Como tantos autoritarios antes que ellos, sabemos que no se puede negociar con Trump y Musk. Sólo se les puede vencer. Las herramientas disponibles son muchas, pero deben emplearse con extremo vigor. Obstrucción constante dentro de los salones del poder electo, protesta visible constante planteando los hechos de esta toma de poder fascista en el exterior, interferir en las líneas telefónicas y estropear las líneas de soplones, no cooperación por parte de los empleados federales que queden, hundir la popularidad de Trump mediante todo lo anterior, y a lo largo de todo ello: construir una amplia tienda acogedora y decidida que crea en otra América (y, sí, vamos a necesitar definir positivamente por qué mundo estamos luchando, no sólo qué debe ser aplastado).
Tenemos que apartar al centro y al centro-derecha de Trump y activar a los millones de personas que han permanecido pasivas y desvinculadas. Mientras los republicanos muestren una lealtad descarada a Trump (sólo uno en la Cámara de Representantes de EEUU se atrevió a votar en contra del presupuesto esta semana), mientras tenga al Congreso en el bolsillo, los fondos y las políticas seguirán dando cobertura a sus acciones.
Todo es crítico.
Mañana, añade a esa lista de herramientas el boicot económico: cerrar estratégicamente elementos de la economía para obligar a los sistemas y a las personas influyentes a volver al servicio de la nación real, del pueblo. Así que planifica hoy para mañana: No a las grandes superficies, no a la gasolina, no a la comida rápida.

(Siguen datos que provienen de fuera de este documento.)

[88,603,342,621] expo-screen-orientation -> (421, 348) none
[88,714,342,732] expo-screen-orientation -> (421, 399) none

Para ayudar a alejar los dólares de los bolsillos de nuestros maltratadores e introducirlos en redes de vecinos que se preocupan por ti, busca mercados comunitarios, redes de comercio y trueque y otras ofertas locales. Desaceleración, por ejemplo, ha rediseñado recientemente nuestra página de recursos «Fresh Now» de Mercados Agrícolas y Huertos Comunitarios para San Antonio.

Este folleto de acciones es uno de los muchos que circulan por ahí y que ofrecen herramientas y recordatorios útiles. No se ofrece como un punto final, sino como un principio, para la gente que busca formas de comprometerse. También estoy pensando mucho en las prácticas en línea y espero que la gente pueda ayudarme a crear nuevas redes mientras abandono todas las aplicaciones que benefician a nuestros emergentes petroplutócratas y hermanos tecnológicos.

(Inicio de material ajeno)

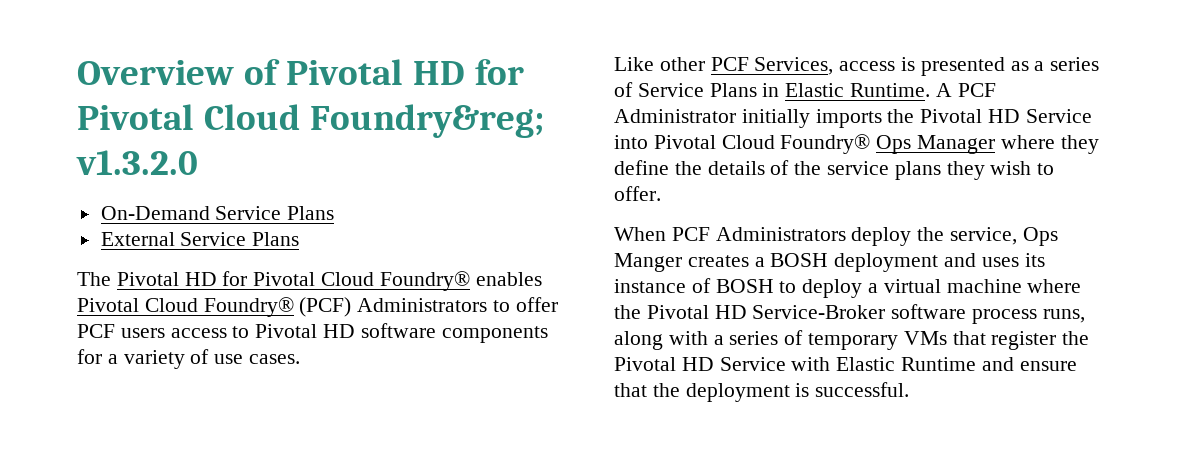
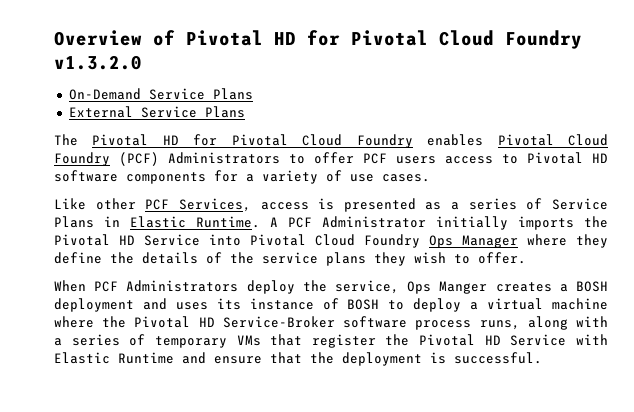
[309,104,544,138] Foundry&reg; -> [505,30,582,49] Foundry
[379,271,470,291] Foundry® -> [356,134,413,148] Foundry
[203,297,294,317] Foundry® -> [54,152,110,166] Foundry
[780,134,871,154] Foundry® -> [364,234,420,248] Foundry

Palabras finales de vuelta a Reich sobre la lucha por lo que puede salvarse (pero ve a leer la columna completa):
«Mientras [Trump] intenta consolidar el poder, debemos proteger las instituciones de nuestra sociedad que aún pueden oponerse a la tiranía de Trump: centros de poder independientes que pueden detenerlo o al menos frenarlo. No este Congreso, trágicamente, sino los tribunales y jueces federales. Muchos de nuestros gobernadores y fiscales generales estatales, legislaturas y tribunales estatales. Quizá incluso nuestra policía estatal y local. Con suerte, nuestras comunidades. … En última instancia, todo dependerá de nuestra valentía y determinación: Participar en la desobediencia civil pacífica. De organizar y movilizar a otros. Luchar contra el odio y la intolerancia. Luchar por la justicia y la democracia.
«Recuerda esto: La tiranía no puede prevalecer sobre las personas que se niegan a sucumbir a ella».